Trained by Kid Fite, Rae made her debut under the ring name Kay Lee Ray at SWA Battlezone on 30 May 2009, losing a Battlezone Rumble to determine the number one contender for the NWA Scottish Heavyweight Championship. The same match had other Scottish wrestlers and ICW alumnus such as Joe Coffey, Big Damo, Stevie Xavier (her future husband), Viper (later Piper Niven), and Chris Renfrew.

On 9 August 2014, Ray defeated Martin Kirby to win the SWE Speed King Championship.

On 28 February 2015, she defeated Candice LeRae, Nixon Newell, and Saraya Knight to win the SWE Queen of Southside Championship. On 24 October, she lost the championship to Newell in a tag team match where Newell's tag team partner Jimmy Havoc defended his Speed King Championship against Ray's tag team partner El Ligero. On 27 December, she was defeated by Ligero in a Loser Leaves Southside match.

On 7 August 2016, Ray won the Queen of Southside Championship in a three-way match against Alex Windsor and Jade, and lost the championship two months later to Melina.

At WCPW Built to Destroy on 16 June 2017, Ray won the WCPW Women's Championship from Viper, who replaced Bea Priestley in the match.

=== Insane Championship Wrestling (2011–2019) ===
Ray made her Insane Championship Wrestling debut at The Notorious I.C.W. on 6 February 2011, defeating Carmel.

At Luke...Who Yer Da? on 4 May 2013, Ray defeated Viper in a tournament final to win the Fierce Females Championship.

At Shug's Hoose Party on 27 July 2014, Ray and Stevie Boy unsuccessfully challenged for the vacant ICW Tag Team Championship in a match that was won by BT Gunn and Chris Renfrew.

On 29 May 2015, Ray lost the Fierce Females Championship (now called the Scottish Women's Championship) to Viper in a 20-woman rumble, ending her reign at 755 days. On 15 November, she faced Nikki Storm and Viper in a three-way match for the inaugural ICW Women's Championship, which was won by Viper.
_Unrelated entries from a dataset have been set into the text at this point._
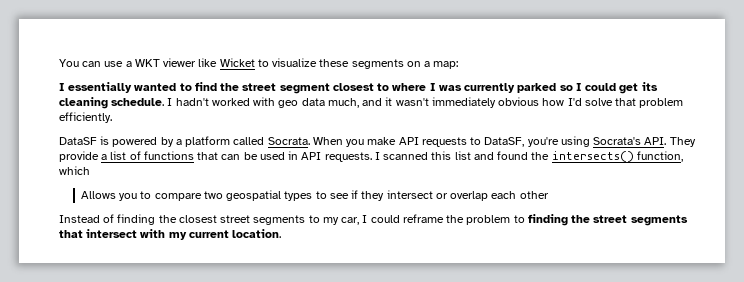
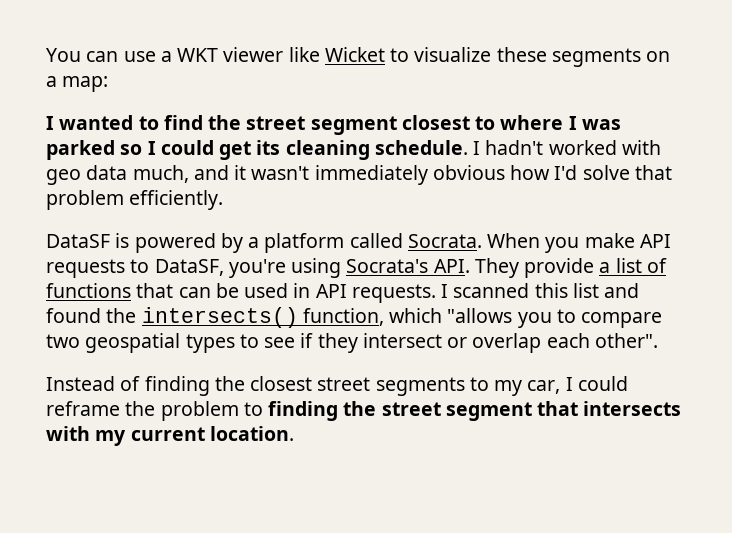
- I essentially wanted to find the street segment closest to where I was currently parked so I could get its cleaning schedule.
+ I wanted to find the street segment closest to where I was parked so I could get its cleaning schedule.
- I scanned this list and found the intersects() function, which
- Allows you to compare two geospatial types to see if they intersect or overlap each other
+ I scanned this list and found the intersects() function, which "allows you to compare two geospatial types to see if they intersect or overlap each other".
- Instead of finding the closest street segments to my car, I could reframe the problem to finding the street segments that intersect with my current location.
+ Instead of finding the closest street segments to my car, I could reframe the problem to finding the street segment that intersects with my current location.

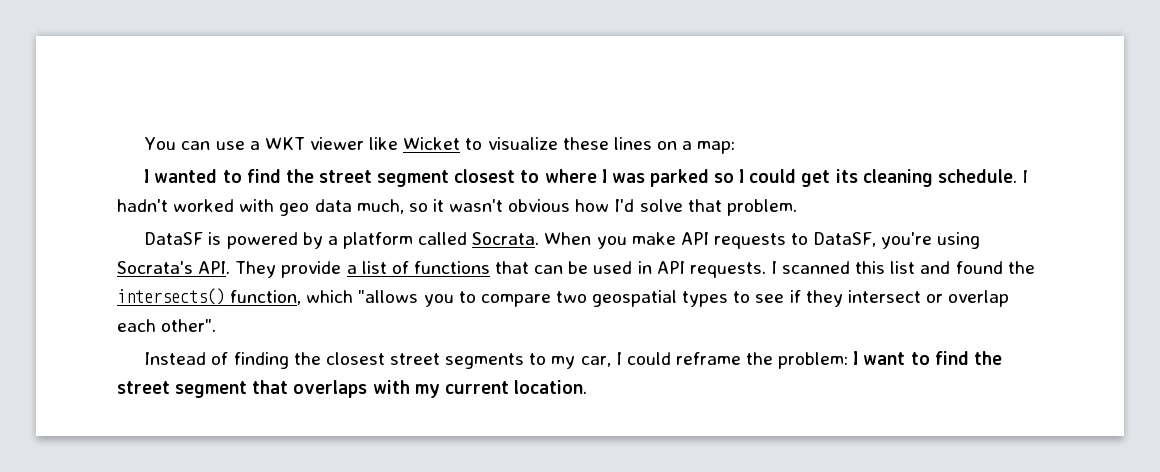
- You can use a WKT viewer like Wicket to visualize these segments on a map:
+ You can use a WKT viewer like Wicket to visualize these lines on a map:
- I hadn't worked with geo data much, and it wasn't immediately obvious how I'd solve that problem efficiently.
+ I hadn't worked with geo data much, so it wasn't obvious how I'd solve that problem.
- Instead of finding the closest street segments to my car, I could reframe the problem to finding the street segment that intersects with my current location.
+ Instead of finding the closest street segments to my car, I could reframe the problem: I want to find the street segment that overlaps with my current location.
On 20 November 2016, Ray won the ICW Women's Championship by defeating Viper and champion Carmel Jacob in a three-way match at Fear & Loathing IX.

On 29 July 2017, at Shug's Hoose Party IV, Ray lost the ICW Women's Championship to Kasey Owens in 37 seconds. She won it back at 1 October Fight Club tapings. She lost the title the next month to Owens at Fear & Loathing X on 19 November in a three-way steel cage match also involving Viper.

At Fear and Loathing XI on 2 December 2018, Ray won the Women's Championship from Viper in the inaugural Queen of Insanity match.

Ray entered the 2012, 2014, and 2018 Square Go! matches.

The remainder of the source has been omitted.